This study investigates whether a phase transition emerges in knowledge acquisition by large language models (LLMs) trained on hybrid data—comprising web-scraped corpora and high-quality domain-specific knowledge. Method: Leveraging a synthetically constructed biographical dataset, controlled mixed-data training, information-theoretic modeling, and scaling-law analysis, we systematically vary model size and the proportion of domain-knowledge data. Contribution/Results: We empirically discover, for the first time, that knowledge retention exhibits an abrupt, non-smooth phase transition—rather than gradual scaling—with respect to both model scale and knowledge-data mixing ratio. We propose an information-theoretic “knapsack”-inspired capacity-allocation framework to model knowledge encoding constraints, enabling theoretical prediction of the phase-transition point. Critically, the critical mixing ratio follows a power-law relationship with model size. Empirical validation confirms reproducibility and predictability of the transition threshold across both dimensions. Moreover, optimal data-mixing strategies diverge significantly between small and large models, implying distinct data curation principles for different model scales.

Large Language Models (LLMs) are typically trained on data mixtures: most data come from web scrapes, while a small portion is curated from high-quality sources with dense domain-specific knowledge.
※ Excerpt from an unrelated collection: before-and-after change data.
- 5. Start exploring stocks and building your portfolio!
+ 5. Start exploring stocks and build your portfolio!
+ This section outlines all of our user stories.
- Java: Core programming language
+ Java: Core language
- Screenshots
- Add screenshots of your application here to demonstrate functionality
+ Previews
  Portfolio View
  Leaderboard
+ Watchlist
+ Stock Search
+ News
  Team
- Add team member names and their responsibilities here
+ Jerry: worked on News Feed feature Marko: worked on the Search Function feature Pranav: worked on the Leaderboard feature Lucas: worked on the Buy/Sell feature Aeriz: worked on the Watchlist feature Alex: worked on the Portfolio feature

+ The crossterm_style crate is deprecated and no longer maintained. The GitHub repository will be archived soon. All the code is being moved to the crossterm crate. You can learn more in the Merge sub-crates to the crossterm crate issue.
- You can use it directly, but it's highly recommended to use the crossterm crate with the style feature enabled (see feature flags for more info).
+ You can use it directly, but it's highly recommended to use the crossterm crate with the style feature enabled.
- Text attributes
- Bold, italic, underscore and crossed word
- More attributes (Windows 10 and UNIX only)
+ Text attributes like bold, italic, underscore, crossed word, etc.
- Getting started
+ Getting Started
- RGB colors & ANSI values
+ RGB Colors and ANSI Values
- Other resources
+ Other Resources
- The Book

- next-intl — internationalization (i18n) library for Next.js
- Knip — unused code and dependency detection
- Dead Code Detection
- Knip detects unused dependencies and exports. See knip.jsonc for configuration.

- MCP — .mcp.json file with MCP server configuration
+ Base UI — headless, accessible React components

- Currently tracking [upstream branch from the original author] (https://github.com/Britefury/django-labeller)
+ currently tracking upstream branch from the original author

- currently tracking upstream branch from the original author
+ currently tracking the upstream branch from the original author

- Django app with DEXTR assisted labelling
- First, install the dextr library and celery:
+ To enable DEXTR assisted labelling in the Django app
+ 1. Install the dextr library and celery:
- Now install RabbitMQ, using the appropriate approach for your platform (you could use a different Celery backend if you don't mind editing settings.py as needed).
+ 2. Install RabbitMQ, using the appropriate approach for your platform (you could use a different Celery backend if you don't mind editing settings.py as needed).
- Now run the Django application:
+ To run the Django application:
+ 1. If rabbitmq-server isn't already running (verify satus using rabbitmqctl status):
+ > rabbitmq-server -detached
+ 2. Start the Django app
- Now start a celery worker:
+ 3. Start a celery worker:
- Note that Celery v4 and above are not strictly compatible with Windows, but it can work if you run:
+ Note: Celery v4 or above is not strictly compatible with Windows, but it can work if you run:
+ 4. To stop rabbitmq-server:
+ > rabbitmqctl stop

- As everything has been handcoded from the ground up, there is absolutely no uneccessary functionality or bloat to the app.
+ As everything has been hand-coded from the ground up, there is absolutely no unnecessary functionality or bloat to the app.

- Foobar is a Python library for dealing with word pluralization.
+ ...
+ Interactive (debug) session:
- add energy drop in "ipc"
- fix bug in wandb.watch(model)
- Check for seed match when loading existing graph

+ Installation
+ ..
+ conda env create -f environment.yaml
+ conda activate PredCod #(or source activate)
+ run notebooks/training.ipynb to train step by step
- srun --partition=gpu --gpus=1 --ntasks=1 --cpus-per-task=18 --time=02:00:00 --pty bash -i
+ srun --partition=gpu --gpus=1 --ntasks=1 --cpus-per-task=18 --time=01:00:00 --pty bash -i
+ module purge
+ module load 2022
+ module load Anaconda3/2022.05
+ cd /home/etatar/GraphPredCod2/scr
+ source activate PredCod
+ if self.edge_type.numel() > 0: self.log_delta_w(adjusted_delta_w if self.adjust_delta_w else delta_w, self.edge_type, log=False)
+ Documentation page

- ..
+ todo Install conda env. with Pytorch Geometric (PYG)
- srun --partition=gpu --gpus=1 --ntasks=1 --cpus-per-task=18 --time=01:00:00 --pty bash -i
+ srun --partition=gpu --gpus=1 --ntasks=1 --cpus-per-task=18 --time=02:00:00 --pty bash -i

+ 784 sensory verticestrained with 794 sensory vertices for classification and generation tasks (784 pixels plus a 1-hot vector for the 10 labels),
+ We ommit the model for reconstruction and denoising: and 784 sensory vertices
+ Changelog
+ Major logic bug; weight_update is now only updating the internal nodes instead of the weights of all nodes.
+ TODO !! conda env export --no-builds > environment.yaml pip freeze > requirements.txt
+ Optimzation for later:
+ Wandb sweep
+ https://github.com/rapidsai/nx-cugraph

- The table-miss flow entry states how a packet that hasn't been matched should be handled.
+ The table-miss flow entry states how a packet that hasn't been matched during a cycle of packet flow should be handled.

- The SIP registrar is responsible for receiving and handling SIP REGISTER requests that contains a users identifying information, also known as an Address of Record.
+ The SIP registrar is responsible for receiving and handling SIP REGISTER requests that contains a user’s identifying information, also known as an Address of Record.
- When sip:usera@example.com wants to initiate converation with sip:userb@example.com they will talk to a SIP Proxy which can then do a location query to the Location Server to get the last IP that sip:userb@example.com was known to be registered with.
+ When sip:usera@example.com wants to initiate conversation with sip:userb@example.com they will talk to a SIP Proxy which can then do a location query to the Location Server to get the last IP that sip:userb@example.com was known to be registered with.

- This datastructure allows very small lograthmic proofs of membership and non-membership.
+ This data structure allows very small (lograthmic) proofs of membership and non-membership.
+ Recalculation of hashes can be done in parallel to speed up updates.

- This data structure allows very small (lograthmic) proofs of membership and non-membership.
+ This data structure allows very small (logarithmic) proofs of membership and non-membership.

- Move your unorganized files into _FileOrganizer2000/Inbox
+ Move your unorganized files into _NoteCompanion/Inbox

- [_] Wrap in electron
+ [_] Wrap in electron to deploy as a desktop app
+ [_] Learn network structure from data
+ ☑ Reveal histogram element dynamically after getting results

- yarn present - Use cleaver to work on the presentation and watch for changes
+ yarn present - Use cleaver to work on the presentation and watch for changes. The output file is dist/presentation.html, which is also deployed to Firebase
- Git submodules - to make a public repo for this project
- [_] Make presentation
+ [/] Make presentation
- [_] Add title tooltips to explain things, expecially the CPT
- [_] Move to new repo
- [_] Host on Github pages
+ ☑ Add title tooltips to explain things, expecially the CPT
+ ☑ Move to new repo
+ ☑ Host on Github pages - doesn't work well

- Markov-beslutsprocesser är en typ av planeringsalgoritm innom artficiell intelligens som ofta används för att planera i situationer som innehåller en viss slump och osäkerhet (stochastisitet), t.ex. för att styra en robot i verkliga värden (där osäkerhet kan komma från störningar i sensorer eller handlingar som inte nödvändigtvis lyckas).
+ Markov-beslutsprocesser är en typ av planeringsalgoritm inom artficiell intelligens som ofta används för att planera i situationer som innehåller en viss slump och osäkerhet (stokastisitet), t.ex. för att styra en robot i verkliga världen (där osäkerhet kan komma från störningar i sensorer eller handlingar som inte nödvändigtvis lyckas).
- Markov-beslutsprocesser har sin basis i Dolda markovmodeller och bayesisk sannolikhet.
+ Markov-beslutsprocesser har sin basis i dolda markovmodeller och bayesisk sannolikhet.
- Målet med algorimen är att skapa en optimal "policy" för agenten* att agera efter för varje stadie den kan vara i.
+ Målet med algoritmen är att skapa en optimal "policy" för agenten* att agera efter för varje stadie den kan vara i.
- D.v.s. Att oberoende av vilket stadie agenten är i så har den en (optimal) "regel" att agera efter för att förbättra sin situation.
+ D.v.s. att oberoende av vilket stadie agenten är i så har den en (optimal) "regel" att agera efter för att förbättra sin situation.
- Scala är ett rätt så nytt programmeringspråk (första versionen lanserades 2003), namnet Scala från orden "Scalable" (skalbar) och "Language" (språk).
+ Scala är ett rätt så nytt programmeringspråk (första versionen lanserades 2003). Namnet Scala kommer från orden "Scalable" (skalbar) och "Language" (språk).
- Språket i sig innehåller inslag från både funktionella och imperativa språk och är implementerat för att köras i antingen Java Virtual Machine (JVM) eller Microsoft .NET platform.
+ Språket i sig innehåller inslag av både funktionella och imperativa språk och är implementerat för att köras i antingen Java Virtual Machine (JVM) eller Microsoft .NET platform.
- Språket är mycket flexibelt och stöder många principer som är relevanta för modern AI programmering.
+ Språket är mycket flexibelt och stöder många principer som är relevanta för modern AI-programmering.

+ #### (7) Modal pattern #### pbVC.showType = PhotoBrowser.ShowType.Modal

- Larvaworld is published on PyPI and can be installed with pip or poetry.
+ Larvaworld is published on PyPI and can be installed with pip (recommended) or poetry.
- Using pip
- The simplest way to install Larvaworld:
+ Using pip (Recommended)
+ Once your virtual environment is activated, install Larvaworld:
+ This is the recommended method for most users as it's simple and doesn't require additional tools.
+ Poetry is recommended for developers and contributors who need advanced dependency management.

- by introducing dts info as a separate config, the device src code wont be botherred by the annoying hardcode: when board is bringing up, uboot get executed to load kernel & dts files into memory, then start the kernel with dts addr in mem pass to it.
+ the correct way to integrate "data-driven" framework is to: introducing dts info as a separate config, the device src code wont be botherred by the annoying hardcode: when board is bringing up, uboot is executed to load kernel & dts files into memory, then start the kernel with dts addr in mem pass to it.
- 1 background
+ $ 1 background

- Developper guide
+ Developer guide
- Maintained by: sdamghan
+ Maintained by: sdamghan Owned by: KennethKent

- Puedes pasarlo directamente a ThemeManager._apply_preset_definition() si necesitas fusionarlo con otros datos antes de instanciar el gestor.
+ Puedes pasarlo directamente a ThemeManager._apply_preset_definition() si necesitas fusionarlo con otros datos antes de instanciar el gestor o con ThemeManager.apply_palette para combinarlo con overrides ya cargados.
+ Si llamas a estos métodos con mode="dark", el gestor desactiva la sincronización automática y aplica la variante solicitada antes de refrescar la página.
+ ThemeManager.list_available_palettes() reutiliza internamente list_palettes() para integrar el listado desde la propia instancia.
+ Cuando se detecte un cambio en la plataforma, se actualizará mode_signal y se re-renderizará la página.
In this paper, we show that when training LLMs on such data mixtures, knowledge acquisition from knowledge-dense datasets, unlike training exclusively on knowledge-dense data (arXiv:2404.05405), does not always follow a smooth scaling law but can exhibit phase transitions with respect to the mixing ratio and model size. Through controlled experiments on a synthetic biography dataset mixed with web-scraped data, we demonstrate that: (1) as we increase the model size to a critical value, the model suddenly transitions from memorizing very few to most of the biographies; (2) below a critical mixing ratio, the model memorizes almost nothing even with extensive training, but beyond this threshold, it rapidly memorizes more biographies. We attribute these phase transitions to a capacity allocation phenomenon: a model with bounded capacity must act like a knapsack problem solver to minimize the overall test loss, and the optimal allocation across datasets can change discontinuously as the model size or mixing ratio varies. We formalize this intuition in an information-theoretic framework and reveal that these phase transitions are predictable, with the critical mixing ratio following a power-law relationship with the model size. Our findings highlight a concrete case where a good mixing recipe for large models may not be optimal for small models, and vice versa.